Point de vue des partisans#

  • Le projet de loi semble destiné à maintenir une heure par défaut unique et claire à travers la Saskatchewan (heure normale du Centre) tout en offrant aux zones frontalières la flexibilité de s'aligner sur les provinces voisines lorsque cela répond aux besoins locaux.
  • Permettre des zones d'options de temps pourrait réduire la confusion pour les travailleurs transfrontaliers, les étudiants, les utilisateurs de soins de santé, et les entreprises en alignant l'heure locale avec les services et marchés voisins.
  • Les consultations requises avec les municipalités et les Premières Nations, et un préavis d'au moins 30 jours avant que les changements ne prennent effet, pourraient être perçus comme une amélioration de la transparence et de la prévisibilité.
  • L'abrogation et le remplacement de l'ancienne Loi sur le Temps pourraient moderniser la loi et faciliter la gestion des transitions, la publication d'informations, et le traitement des situations spéciales par le biais de règlements.

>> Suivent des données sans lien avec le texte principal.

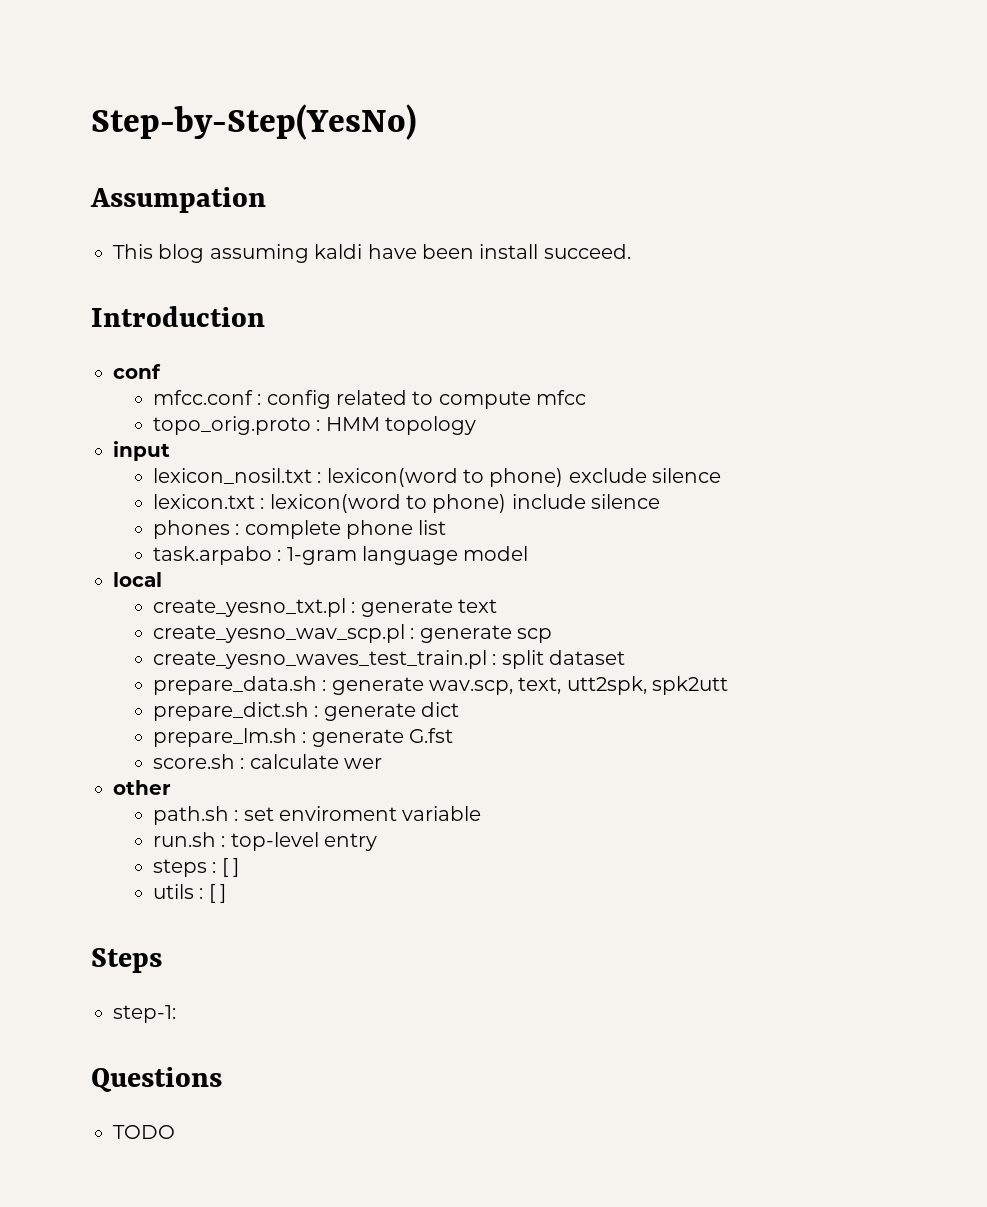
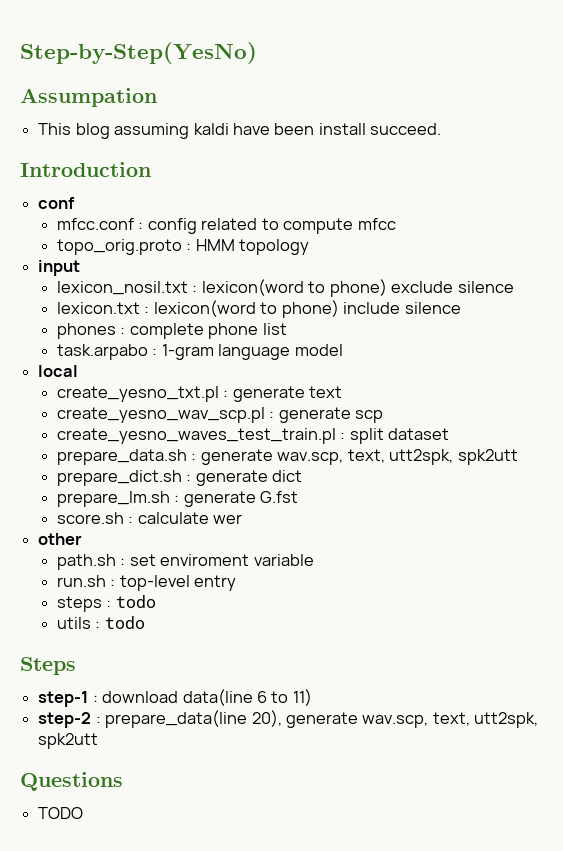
[221,858,240,877] [ ] -> [115,595,156,608] todo
[208,884,227,903] [ ] -> [104,616,145,629] todo
[113,1005,176,1023] step-1: -> [38,689,312,707] [38,710,539,728] [38,733,99,749] step-1 : download data(line 6 to 11) // step-2 : prepare_data(line 20), generate wav.scp, text, utt2spk, spk2utt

Point de vue des opposants#

  • Une préoccupation est que la création de plusieurs zones d'options de temps pourrait produire un patchwork d'heures au sein de la province, ce qui pourrait confondre les résidents, les visiteurs, et les prestataires de services qui opèrent à travers les zones.
  • Le projet de loi ne définit pas « l'intérêt provincial », il n'est donc pas clair quels critères seront utilisés pour approuver ou rejeter une zone d'options de temps.
  • Le processus exige que toutes les municipalités dans une zone proposée demandent le changement, ce qui pourrait rendre l'alignement local difficile même si la plupart, mais pas toutes, sont d'accord. Inversement, les consultations initiées par le ministre pourraient conduire à des changements sans consensus local complet.
  • Les règlements pris en vertu de cette Loi peuvent prévaloir sur d'autres lois à des fins énumérées, ce qui pourrait soulever des questions sur les freins et contrepoids et sur la manière dont les conflits avec d'autres lois seront gérés.
  • Les détails de mise en œuvre sont limités. Il n'est pas clair comment les coûts pour la signalisation, les mises à jour des systèmes, et la sensibilisation du public seront gérés, ni comment les services d'urgence et les programmes provinciaux coordonneront à travers différents horaires locaux.